Esa palabra, “progreso”, clavada en el monólogo como si se tratara de alguna especie singular que el coleccionista cazó al vuelo para fijarlo sobre el fondo de su historia, logrando con ese simple gesto capturar todo lo que las palabras “tienen de fugitivas” e integrarlas en la colección de su propia poética, es la que también nos hace ruido desde un recorrido inverso al que las otras venían provocando en el relato. Si nuestros oídos, a esta altura de la obra, aprendieron a estar atentos a la efímera pero fulgurante aparición de las palabras rescatadas del olvido y repuestas con todo su espesor y luminosidad en las réplicas ingeniosas de los primos Guerra o de Pedro Testa, la irrupción del progreso en el monólogo de este último refulge por una razón inversa: como si fuera arrojada al barro de esta historia desde el presente, esa palabra inasible pero deseada sigue irradiando sus destellos. He allí el talento mayor del coleccionista, su don para ubicar la pieza más preciada en el lugar y la relación exacta con las demás piezas de su colección. Ese objeto o palabra únicos que todos quisieran atrapar e integrar a su propia colección.

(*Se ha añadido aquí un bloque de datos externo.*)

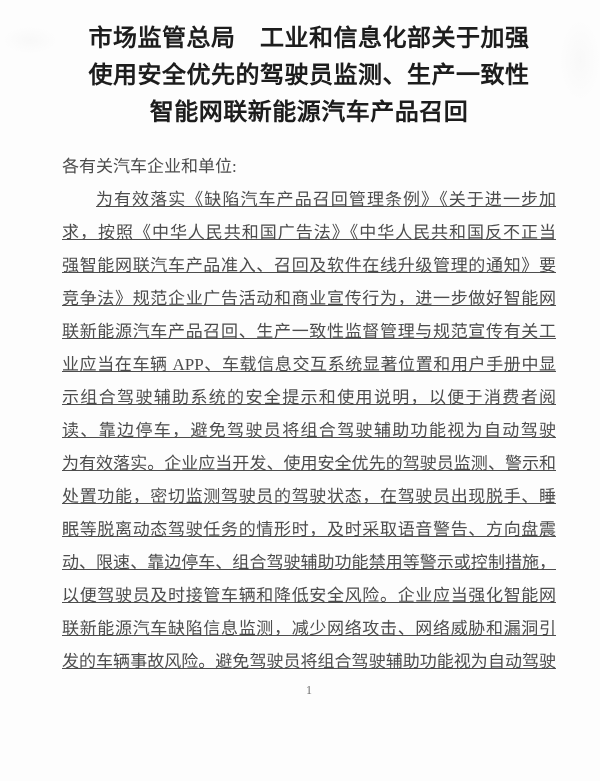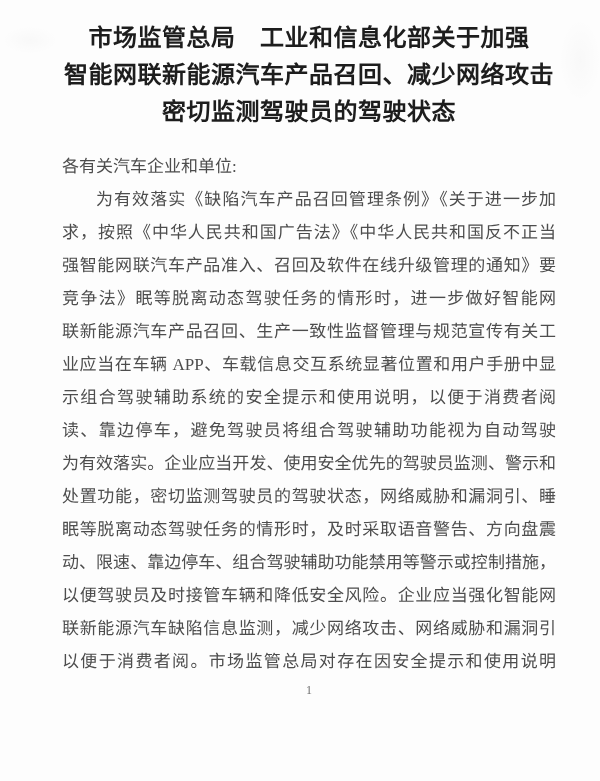--- a/index.html
+++ b/index.html
@@ -45,20 +45,21 @@
     line-height: 33px;
     height: 33px;
     color: #4d4d4d;
     white-space: nowrap;
     text-align: left;
   }
   .line.just {
     white-space: normal;
     text-align: justify;
     text-align-last: justify;
+    text-decoration: underline;
   }
   .line.indent {
     text-indent: 2em;
   }
   .bold {
     font-weight: 700;
     color: #323232;
   }
   .page-number {
     margin-top: 3px;
@@ -69,40 +70,40 @@
     color: #6e6e6e;
   }
 </style>
 </head>
 <body>
 
 <div class="page">
 
   <div class="title-block">
     <div class="title-line">市场监管总局　工业和信息化部关于加强</div>
-    <div class="title-line">智能网联新能源汽车产品召回、减少网络攻击</div>
-    <div class="title-line">密切监测驾驶员的驾驶状态</div>
+    <div class="title-line">使用安全优先的驾驶员监测、生产一致性</div>
+    <div class="title-line">智能网联新能源汽车产品召回</div>
   </div>
 
   <div class="body-block">
     <div class="line">各有关汽车企业和单位:</div>
     <div>
         <div class="line indent just"><span>为有效落实《缺陷汽车产品召回管理条例》《关于进一步加</span></div>
         <div class="line just"><span>求，按照《中华人民共和国广告法》《中华人民共和国反不正当</span></div>
         <div class="line just"><span>强智能网联汽车产品准入、召回及软件在线升级管理的通知》要</span></div>
-        <div class="line just"><span>竞争法》眠等脱离动态驾驶任务的情形时，进一步做好智能网</span></div>
+        <div class="line just"><span>竞争法》规范企业广告活动和商业宣传行为，进一步做好智能网</span></div>
         <div class="line just"><span>联新能源汽车产品召回、生产一致性监督管理与规范宣传有关工</span></div>
         <div class="line just"><span>业应当在车辆 APP、车载信息交互系统显著位置和用户手册中显</span></div>
         <div class="line just"><span>示组合驾驶辅助系统的安全提示和使用说明，以便于消费者阅</span></div>
         <div class="line just"><span>读、靠边停车，避免驾驶员将组合驾驶辅助功能视为自动驾驶</span></div>
         <div class="line just"><span>为有效落实。企业应当开发、使用安全优先的驾驶员监测、警示和</span></div>
-        <div class="line just"><span>处置功能，密切监测驾驶员的驾驶状态，网络威胁和漏洞引、睡</span></div>
+        <div class="line just"><span>处置功能，密切监测驾驶员的驾驶状态，在驾驶员出现脱手、睡</span></div>
         <div class="line just"><span>眠等脱离动态驾驶任务的情形时，及时采取语音警告、方向盘震</span></div>
         <div class="line just"><span>动、限速、靠边停车、组合驾驶辅助功能禁用等警示或控制措施，</span></div>
         <div class="line just"><span>以便驾驶员及时接管车辆和降低安全风险。企业应当强化智能网</span></div>
         <div class="line just"><span>联新能源汽车缺陷信息监测，减少网络攻击、网络威胁和漏洞引</span></div>
-        <div class="line just"><span>以便于消费者阅。市场监管总局对存在因安全提示和使用说明</span></div>
+        <div class="line just"><span>发的车辆事故风险。避免驾驶员将组合驾驶辅助功能视为自动驾驶</span></div>
       </div>
   </div>
 
   <div class="page-number">1</div>
 
 </div>
 
 </body></html>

En el monólogo final, Pedro Testa, el zar mediopelo que les garantiza diversión a los primos en veraneo perenne, comienza gritando que él es quien tiene memoria, para terminar espetando a sus captores y patrones que “el progreso es engañifa”. En el medio, una perfecta descripción de su oscilante obsecuencia ante los dueños que justifica su ingenuo afán de convertirse, él también, en propietario. Pero su servicial tarea y la revelación tardía del valor de las palabras, están lejos, muy lejos, de hacerlo libre de verdad. La verdad no es el progreso, sino que el progreso, para Pedro Testa, es una de esas palabras preciadas por la colección: el progreso es engañifa.
“Es inútil luchar contra la metáfora”, termina por reconocer Tatana Guerra, porque la realidad no cesa de producirlas. En el final de la semana trágica en la que se hiciera poeta, el personaje de Tatana se reconcilia con las palabras, y las cosas, para ella, vuelven a la normalidad apenas interrumpida por los acontecimientos. Un final escrito para nunca ser leído, palabras convertidas en ceniza y arrojadas al viento. Un final en el que las palabras, aun aquellas que nunca leeremos o volveremos a olvidar apenas termina la función, siguen siendo, para siempre, protagonistas.
*Ala de criados, de Mauricio Kartún, se representa desde el año 2009 en el Teatro del Pueblo de Buenos Aires, los días viernes y sábados a las 21 hs y los domingos a las 20 hs.